Six Tips for Avoiding Trouble with an SDVOBS Application when creating your legal structure and corresponding documents.

  • Tip #1

    Watch your compensation of all Officers/Shareholder/Members. Be certain that the service-disabled veteran owner is the highest paid officer, member, and or shareholder. This issue often occurs when the SDVOSB owner has 51% ownership and the two business partners are treated as equals. If the non-service-disabled veteran ended up with higher W2 wages, the firm can fail that test for control and, therefore, the application will be denied.
  • Tip #2

    51% means 51.0000%. Have all of your organizational documents together such as Articles of Incorporation, Bylaws, Buy-Sell Agreements, Operating Agreements, Stockholders Agreement, and all other pertinent documents. Do not include any supermajority provisions as these will create a control issue. A “red flag” would include terms such as “unanimous”, or “all” when referring to ownership or a quorum of the board, shareholders, or members. When this number is greater than 51% in any of your corporate documents, make sure to remove them.
  • Tip #3

    Count your options. All options held by non-SDVOSB owners are deemed to be fully executed at the date of the application.
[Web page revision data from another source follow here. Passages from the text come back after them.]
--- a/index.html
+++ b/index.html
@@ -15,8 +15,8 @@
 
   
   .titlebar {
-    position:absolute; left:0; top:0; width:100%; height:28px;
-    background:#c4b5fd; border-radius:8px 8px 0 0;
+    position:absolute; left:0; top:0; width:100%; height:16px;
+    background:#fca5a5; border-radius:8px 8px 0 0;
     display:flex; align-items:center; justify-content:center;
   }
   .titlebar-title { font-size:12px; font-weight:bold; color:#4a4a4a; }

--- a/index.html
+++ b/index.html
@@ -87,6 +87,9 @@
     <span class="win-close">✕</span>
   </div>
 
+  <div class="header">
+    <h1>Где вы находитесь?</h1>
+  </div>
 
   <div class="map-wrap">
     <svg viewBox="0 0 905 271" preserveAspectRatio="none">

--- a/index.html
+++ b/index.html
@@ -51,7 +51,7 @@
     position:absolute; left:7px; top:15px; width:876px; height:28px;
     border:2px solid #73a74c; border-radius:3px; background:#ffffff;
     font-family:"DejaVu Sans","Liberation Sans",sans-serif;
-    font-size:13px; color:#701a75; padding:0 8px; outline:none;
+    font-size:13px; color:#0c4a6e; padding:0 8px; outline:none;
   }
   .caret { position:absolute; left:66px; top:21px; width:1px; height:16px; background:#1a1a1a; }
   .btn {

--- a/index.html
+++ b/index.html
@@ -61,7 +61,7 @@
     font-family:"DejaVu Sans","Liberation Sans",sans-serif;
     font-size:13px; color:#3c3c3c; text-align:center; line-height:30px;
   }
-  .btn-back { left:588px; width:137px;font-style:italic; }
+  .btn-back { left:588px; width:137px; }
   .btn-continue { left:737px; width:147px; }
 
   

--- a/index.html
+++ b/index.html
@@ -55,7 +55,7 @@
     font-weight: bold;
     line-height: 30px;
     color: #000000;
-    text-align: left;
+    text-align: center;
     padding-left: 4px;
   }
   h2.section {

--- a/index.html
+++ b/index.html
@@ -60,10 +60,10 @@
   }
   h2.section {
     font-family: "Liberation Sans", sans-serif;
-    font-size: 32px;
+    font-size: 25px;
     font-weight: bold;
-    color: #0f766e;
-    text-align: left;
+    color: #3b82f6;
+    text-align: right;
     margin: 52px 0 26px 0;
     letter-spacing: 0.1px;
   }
Therefore, be careful of option agreements because they can create a control issue.
  • Tip #4

    Be the Manager of your business. The service-disabled veteran must be the day-to-day and long-term strategic manager of the business. Make sure in a limited liability company that the designated manager is the SDVOSB qualifier. Appointing the wrong manager will likely cause the CVE to find that your business is not controlled by a service-disabled veteran.
  • Tip #5

    No conditional ownership. Conditional ownership usually takes the form of restrictions on withdrawal from the business, other transfer of interests, and rights of first refusal. Be careful and inform your legal counsel because these are typical provisions in organizational documents for businesses. Usually deleting these provisions is best; however, if these provisions do not apply to the service-disabled veterans they can be allowable. Three allowable instances are 1) When the provision is triggered by the death or incapacity of the service-disabled veteran. 2) When the stock is pledged for a commercial financing arrangement. 3) First rights of refusal can be acceptable in some cases.
  • Tip #6

    Be free to amend. Make sure all of your organizational documents include an amendment provision stating that the document (including any provisions restricting the ownership or control of the service-disabled veterans) may be amended by the service-disabled veteran(s). In this way, even if your organizational document has a provision that the CVE finds objectionable, you can point to the fact that the service-disabled veterans can amend it at any time and thus does not actually impact the ownership or control of the service-disabled veterans.